Un progetto per cui il Governo asiatico ha stanziato il corrispondente di cento miliardi di euro e che interessa strade, ferrovie, porti, aeroporti e piattaforme logistiche in sessantacinque Paesi del mondo.

Grazie a questo programma, il Mediterraneo torna a essere uno snodo importante dei flussi mondiali delle merci, sia come area di destinazione, sia come nodo di transito. In entrambi i casi, i porti di questo mare hanno notevoli potenzialità di crescita e l’Italia ha una posizione di primo piano come interscambio modale tra i container che viaggiano in mare e quelli che proseguono il loro cammino su strada o rotaia.
La riforma della Autorità Portuali attuata lo scorso anno va in questo senso, perché trasforma enti che prima gestivano solo le banchine in organismi che coordinano il trasporto in un’area più vasta, che comprende anche l’entroterra e i corridoi multimodali.

Però, accanto all’entusiasmo per le ricadute positive della Nuova Via della Seta deve nascere la consapevolezza che questo programma può avere risvolti meno brillanti.

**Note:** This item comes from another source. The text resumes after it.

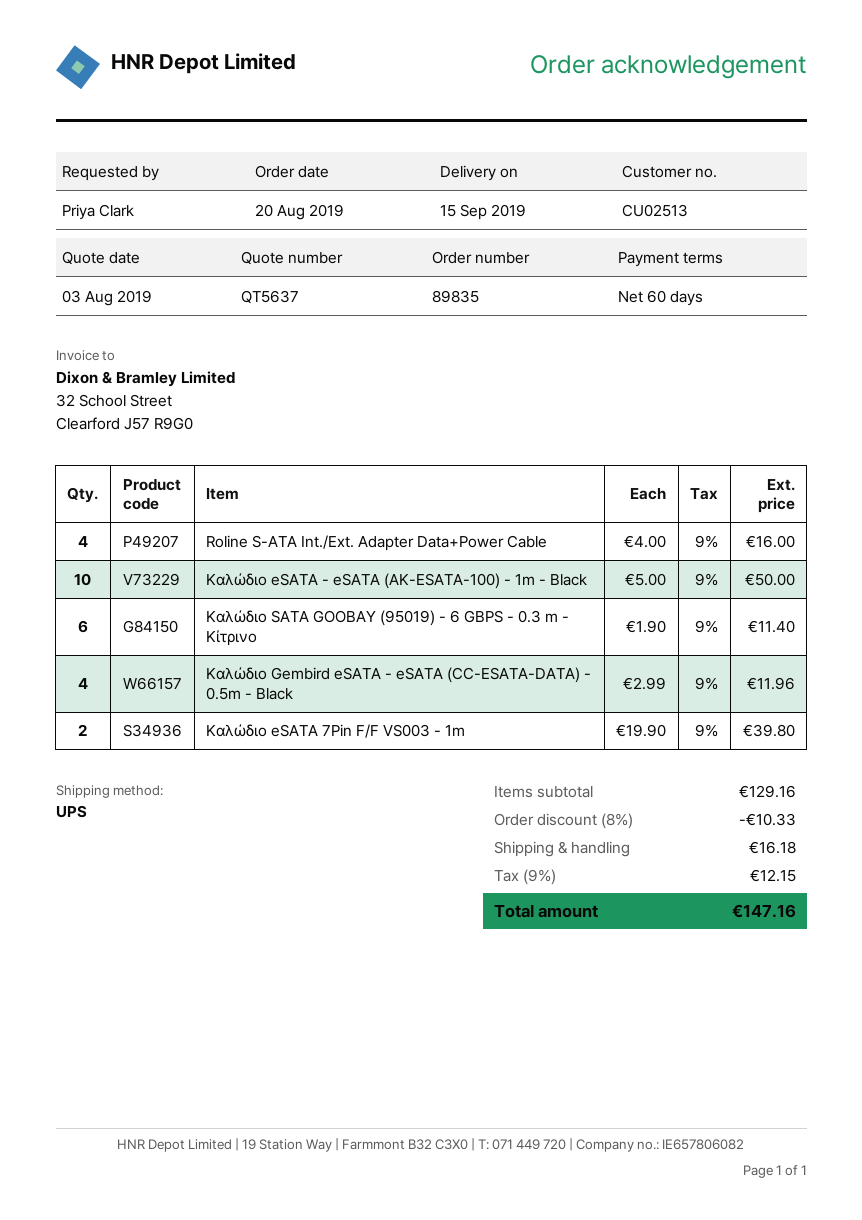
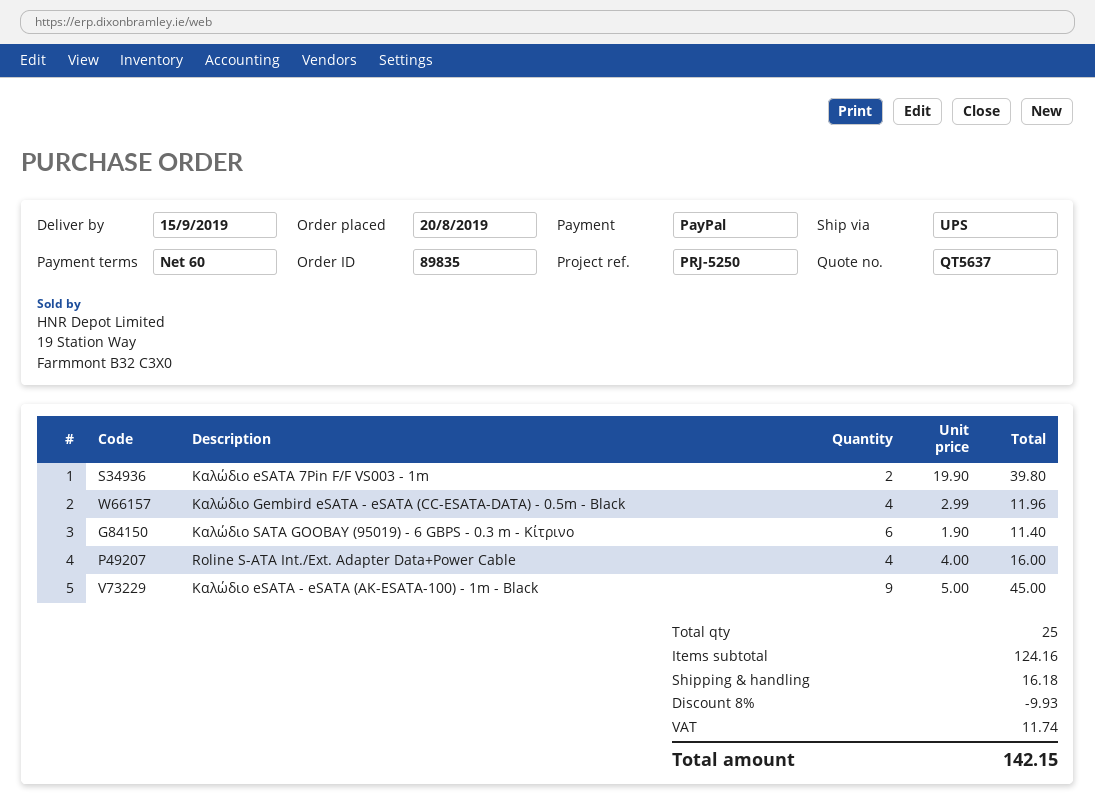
Καλώδιο eSATA - eSATA (ΑΚ-ESATA-100) - 1m - Black: 10 x 5.00 = 50.00 -> 9 x 5.00 = 45.00
subtotal: 129.16 -> 124.16
discount: 8% = 10.33 -> 8% = 9.93
tax: 12.15 -> 11.74
total: 147.16 -> 142.15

La considerazione che sta alla base di tale consapevolezza è che la Cina non spende somme a dodici zeri per far crescere l’economia italiana o europea, ma evidentemente lo fa per sostenere le esportazioni del proprio sistema produttivo, in un’ottica diversa da quella di essere semplicemente una fabbrica al servizio di multinazionali estere.

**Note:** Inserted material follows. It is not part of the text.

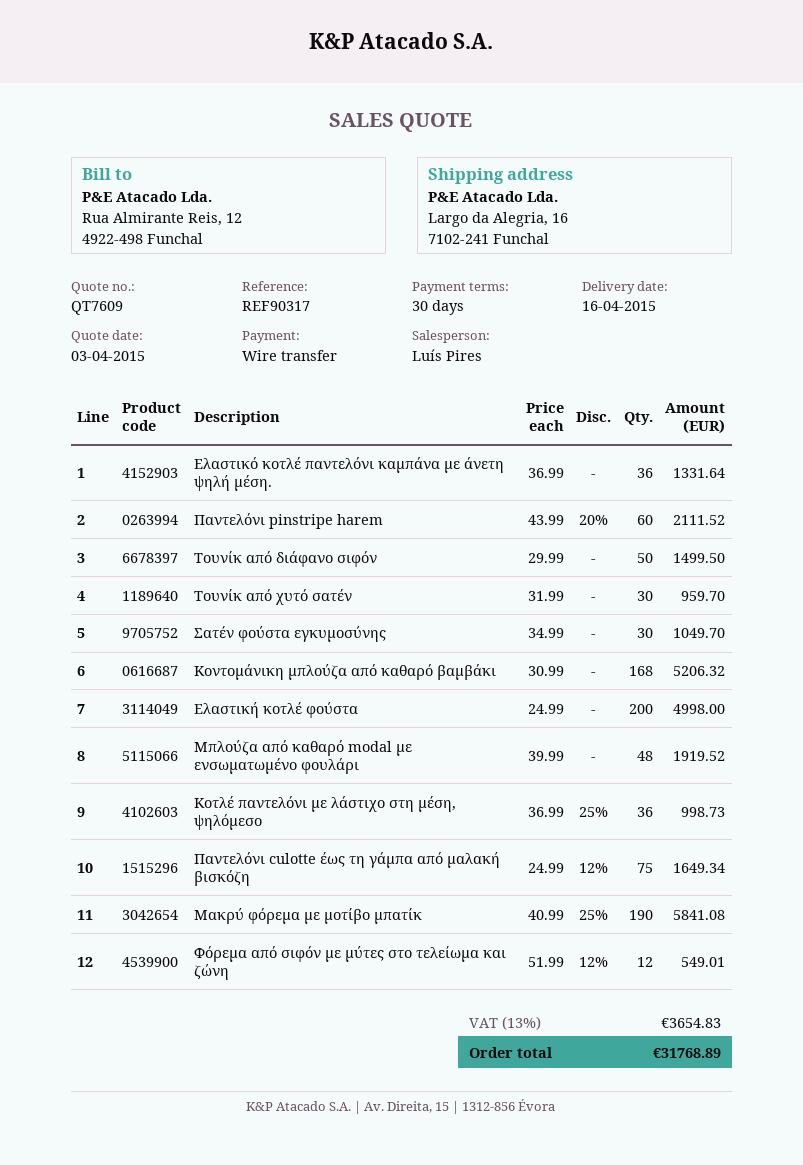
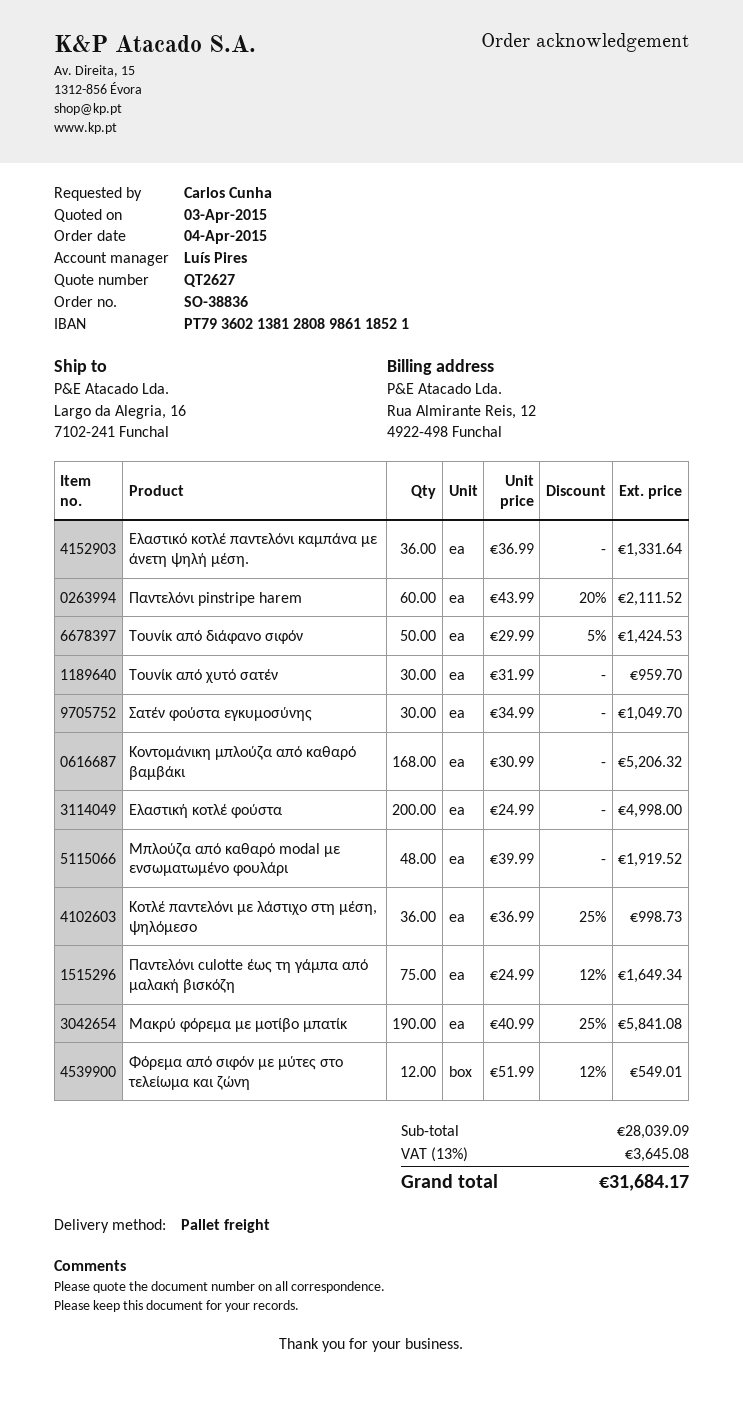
quote number: QT7609 -> QT2627
Τουνίκ από διάφανο σιφόν: 50 x 29.99 = 1499.50 -> 50 x 29.99 - 5% = 1424.53
tax: 13% = 3654.83 -> 13% = 3645.08
total: 31768.89 -> 31684.17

La Belt and Road rientra in una strategia geo-politica più ampia, di cui le attività di trasporto e logistica sono un pilastro fondamentale. Un concetto riassunto nella definizione della Cina data dalla geografa Deborah Cowen come un “impero logistico”, che calza perfettamente con l’essenza della Nuova Via della Seta. Non un dominio di territori attuato con la forza militare, o con la sua minaccia, bensì con la creazione di corridoi di trasporto caratterizzati da procedure standard e da un’elevata fluidità nella movimentazione delle merci, ai cui capi ci sono nodi d’interconnessione e strutture di smistamento dove la Cina ha una partecipazione diretta o comunque una forma indiretta di controllo, così da ottenere la sicurezza nel loro utilizzo.

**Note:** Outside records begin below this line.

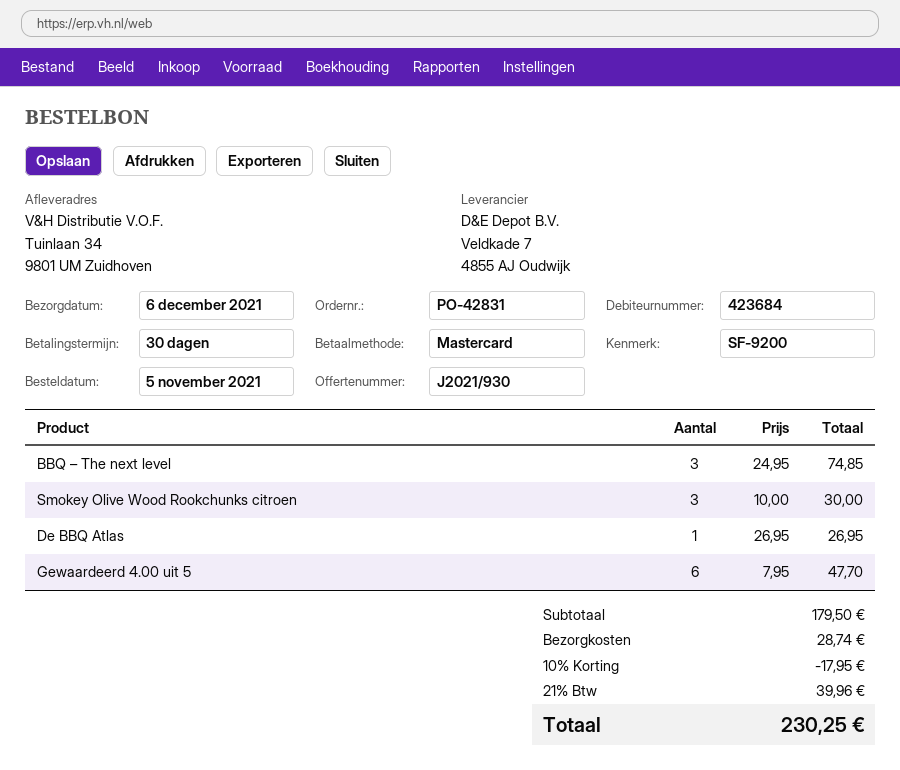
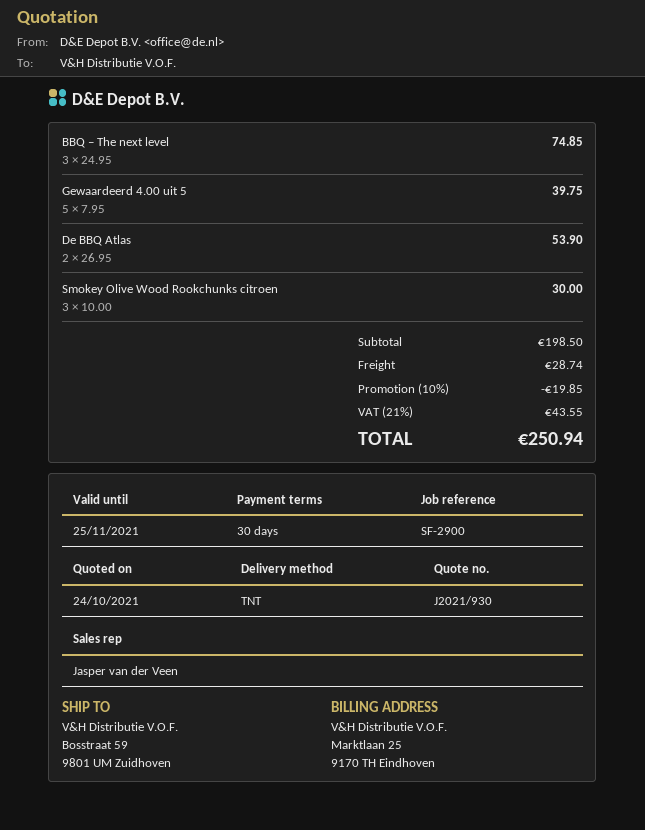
reference: SF-9200 -> SF-2900
ship to: Tuinlaan 34, 9801 UM Zuidhoven -> Bosstraat 59, 9801 UM Zuidhoven
De BBQ Atlas: 1 x 26.95 = 26.95 -> 2 x 26.95 = 53.90
Gewaardeerd 4.00 uit 5: 6 x 7.95 = 47.70 -> 5 x 7.95 = 39.75
subtotal: 179.50 -> 198.50
discount: 10% = 17.95 -> 10% = 19.85
tax: 21% = 39.96 -> 21% = 43.55
total: 230.25 -> 250.94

Oggi, solo la Cina ha le caratteristiche per attuare un programma così ambizioso che richiede non solamente enormi risorse finanziarie e la diplomazia di una grande potenza, ma anche la dinamicità del capitalismo unita alla programmazione a lungo termine che solo un apparato statale può pensare e attuare. A ciò aggiungiamo che la Cina ha alle spalle un apparato di governo centrale con una storia bimillenaria e una solida filosofia (il confucianesimo) che lo sostiene.

I modi di realizzazione pratica di questa strategia il mondo della logistica li vede tutti i giorni, con uno sviluppo sempre più rapido.
Alcuni esempi sono la crescita vertiginosa dei porti container in Cina e il processo di aggregazione che il Governo sta attuando tra le compagnie marittime (con un andamento analogo anche nel trasporto aereo), l’aumento dei collegamenti ferroviari per container con l’Europa, la gestione diretta di porti e di società terminaliste europee (il caso del Pireo è esemplare), l’acquisizione di fondi immobiliari specializzati in logistica e la costruzione, tramite i colossi del commercio elettronico come Alibaba, di piattaforme. A fronte di questa strategia, l’Europa deve definirne una propria per evitare che la Nuova Via della Seta sia a senso unico, da oriente a occidente.